Do you know the two things McDonald's and GoDaddy have in common?
By the time you checkout; your bill or payment is tripled due to the extras added.
In business, it is much more profitable to have fewer customers or clients who pay a premium than to have a large base of customers or clients who pay peanuts; that way you earn more but work is reduced.
Three steps to increasing your average revenue per customer.
Using the techniques listed below, you will increase both your number of customers and the amount per transaction your customers spend in your business enabling you to reach your business goals.
1. Charge More
Increasing the price of your business or service should be your first step. Most SaaS are underpriced, in the words of SaaS guru Patrick Mckenzie, "Take a moment, to look at your yearly or five-year financial business goals, can the current price of your product or service beat that benchmark? I guess not, crunch those numbers up. Most businesses between 65 percent to 75 percent miss their revenue or profit goals" - Harvard Business Review
The big question is “are you charging enough”? There are several signs to show a business is not pricing itself aggressively. One is the sales team meeting target easily, figuring out how to price your business can be tricky and complicated but the downstream is to achieve business goals, you need to raise your price to meet your long-term business goals.
“The amount you charge captures everything a particular offer represents, including your product’s impact on revenue, associated risks, and costs.” A creative way to charge more is to add new features to existing products or services. Offer new products or services when increasing your pricing and make it known in your newsletter for a week. Alternatively, you could offer new plans or tiers which reflect your new pricing and a slight increment in the old pricing.

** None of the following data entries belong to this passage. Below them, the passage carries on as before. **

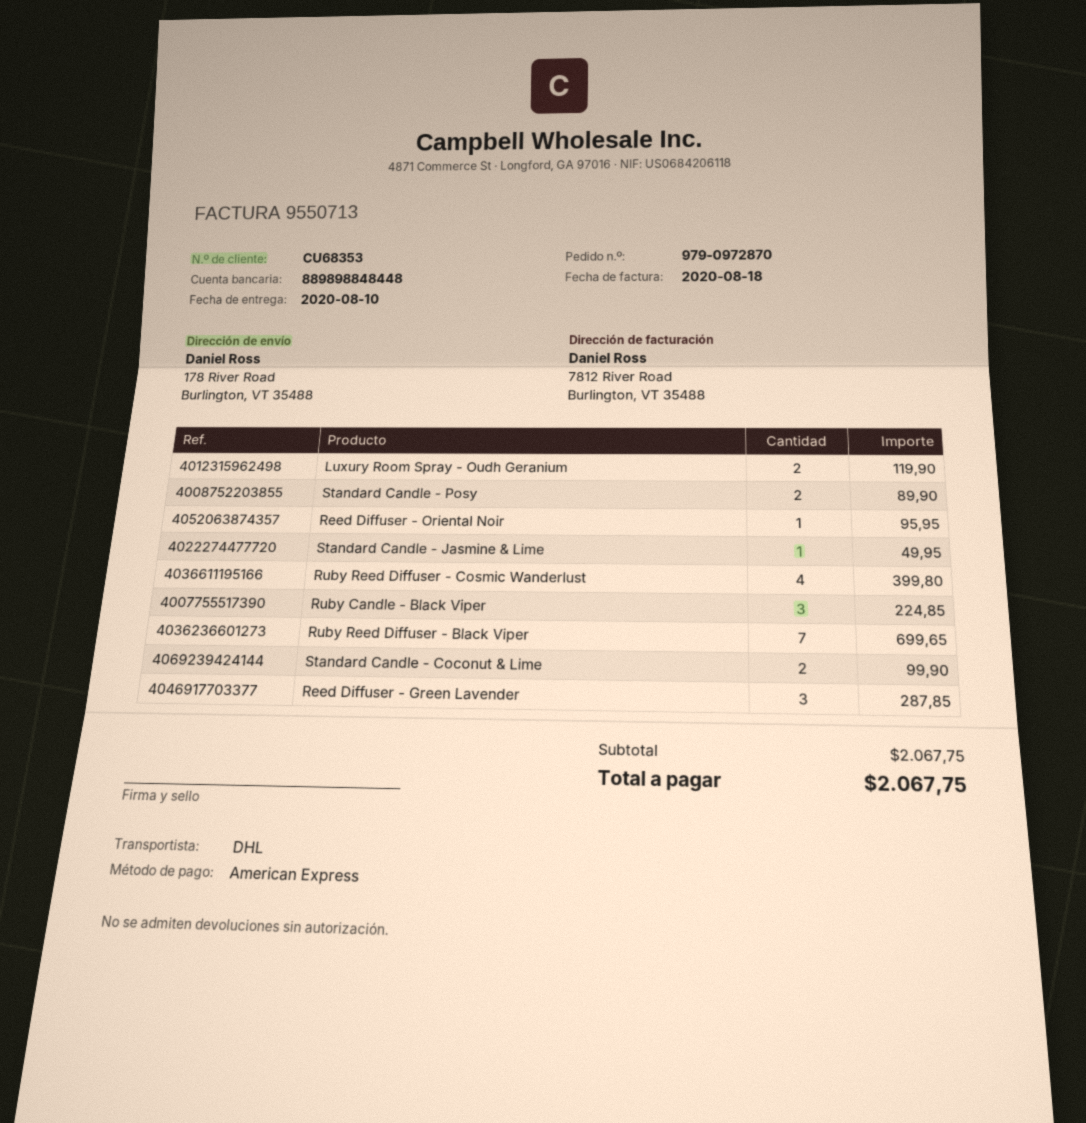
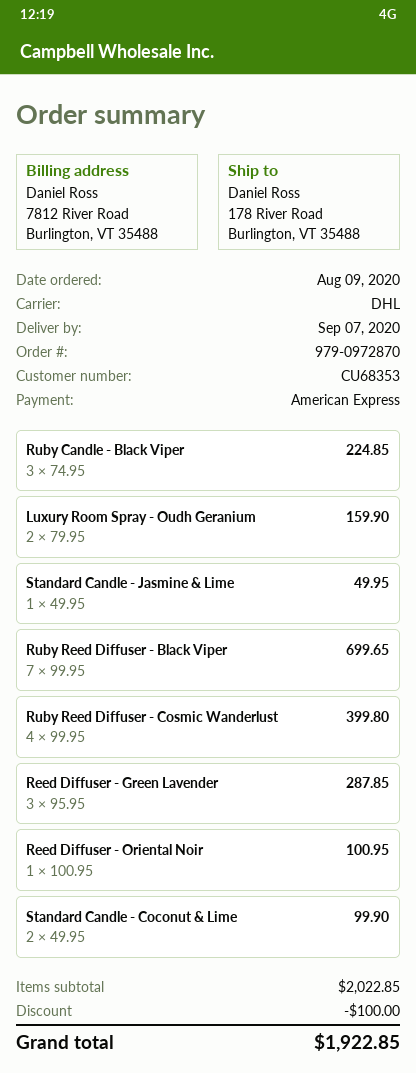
delivery date: 2020-08-10 -> 2020-09-07
Luxury Room Spray - Oudh Geranium: 2 for 119.90 -> 2 for 159.90
Standard Candle - Posy: 2 for 89.90 -> none
Reed Diffuser - Oriental Noir: 1 for 95.95 -> 1 for 100.95
subtotal: 2067.75 -> 2022.85
discount: none -> 100.00
total: 2067.75 -> 1922.85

2. Increase Average Transaction Size
A second way of increasing your average revenue per customer would be increasing the average transaction size through:
- Cross selling
- Up-selling
- Minimum purchase size
- Offering combos or multiple packages
Cross-Selling:
This means you attach other services and features of your business to the checkout page of each customer so they don’t leave with one product or purchase rather they purchase other products and services to complement their main purchase.
For example, if you are in domain registering business, while a customer is checking out, simply offer/add a hosting plan for the new domain to the purchase, since that would work obviously, you can offer personalized email service or SSL certificate that way instead of earning $10 per customer, you are getting $35 to $45 due to the extra toppings.
Do you get the picture?
Key Takeaway:
Go back to the drawing table with your team, brainstorm and develop other features, services your customer or target audience would need on their journey to a purchase or while doing business with you. Bundle it up at the checkout page.
Up-Selling:
Another technique of increasing the average transaction size is up-selling at the point of sale. Up-Selling involves offering a better value to customers compared to their present choice; this means you offer a more expensive and sophisticated version of your service that adds value to their transaction.
Minimum Purchase Size:
Simply, increasing the number of purchase unit per customer would increase your revenue, remember this technique works for certain industries only. Making customers buy more than one product per transaction in exchange for free shipping or a gift card would increase customer spending.
A perfect example can be found below:
Simply changing your product or service mix could result in an increase in customer purchase per transaction, this technique requires creativity and split-testing to determine what works for your business. Subtracting or adding to your present business offering can help grow your business size.
Offering Combo or multiple packages:
This would encourage customers to buy more by offering valuable deals and packages on products. A restaurant chain could offer a small dish and appetizers together for a little less than the combined price of both options. Apply this technique to your business with creativity.
Most buyers would definitely pick the combo option, leading us to another point.
3. Increase the Frequency That They Buy
Increasing the frequency that customers buy your products can also increase the average revenue per customers. Techniques for implementing this step include:
Create a periodic sales challenges or giveaways:
The sales and communication team should give priority to running periodic sales challenges and giveaways with huge discounts. This would amount to a recurring revenue for your business on a large scale. Businesses in the E-commerce niche could run weekly or monthly discounts sales to increase revenue and discard old stock.
Ask yourself the following questions; how many times do your current customers make a purchase? Once a year? what could you add? what would you offer?
- Bonus 1: use psychological pricing strategies such as charm pricing (adding 99 cents), use prices with fewer syllables.
- Bonus 2: Train the sales team to sell the most expensive packages or plan first.
Conclusion
Increasing your Average Revenue Per Customer (ARPC) requires patience, creativity, and strategy. Fully utilizing one or more of the steps above would aggressively generate more revenue to meet business goals.